DATASET >>
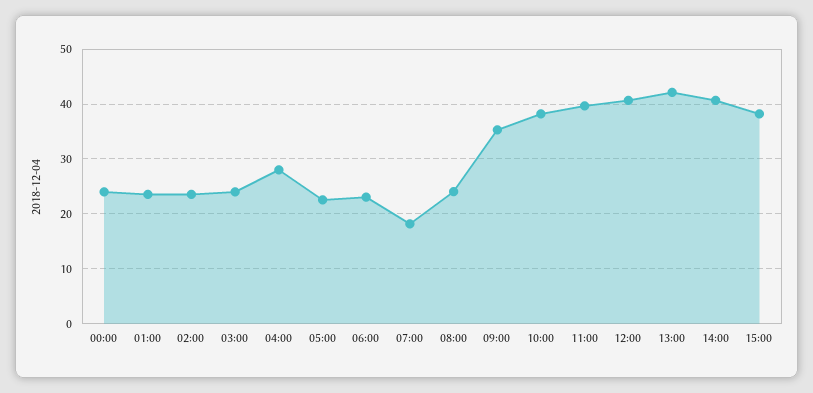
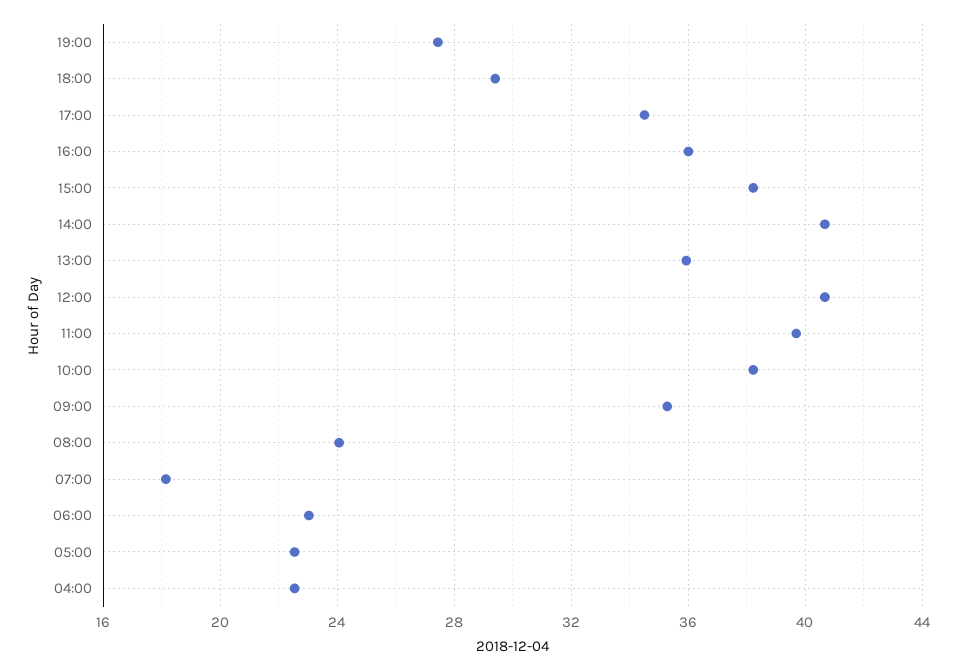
00:00: 24 -> none
01:00: 24 -> none
02:00: 24 -> none
03:00: 24 -> none
04:00: 28 -> 22.5
13:00: 42 -> 36
19:00: none -> 27.5
18:00: none -> 29.5
17:00: none -> 34.5
16:00: none -> 36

BRIEF >> Repeat all of the entries above word for word and omit the pictures.

ANSWER TO THIS PROBLEM >>
00:00: 24 -> none
01:00: 24 -> none
02:00: 24 -> none
03:00: 24 -> none
04:00: 28 -> 22.5
13:00: 42 -> 36
19:00: none -> 27.5
18:00: none -> 29.5
17:00: none -> 34.5
16:00: none -> 36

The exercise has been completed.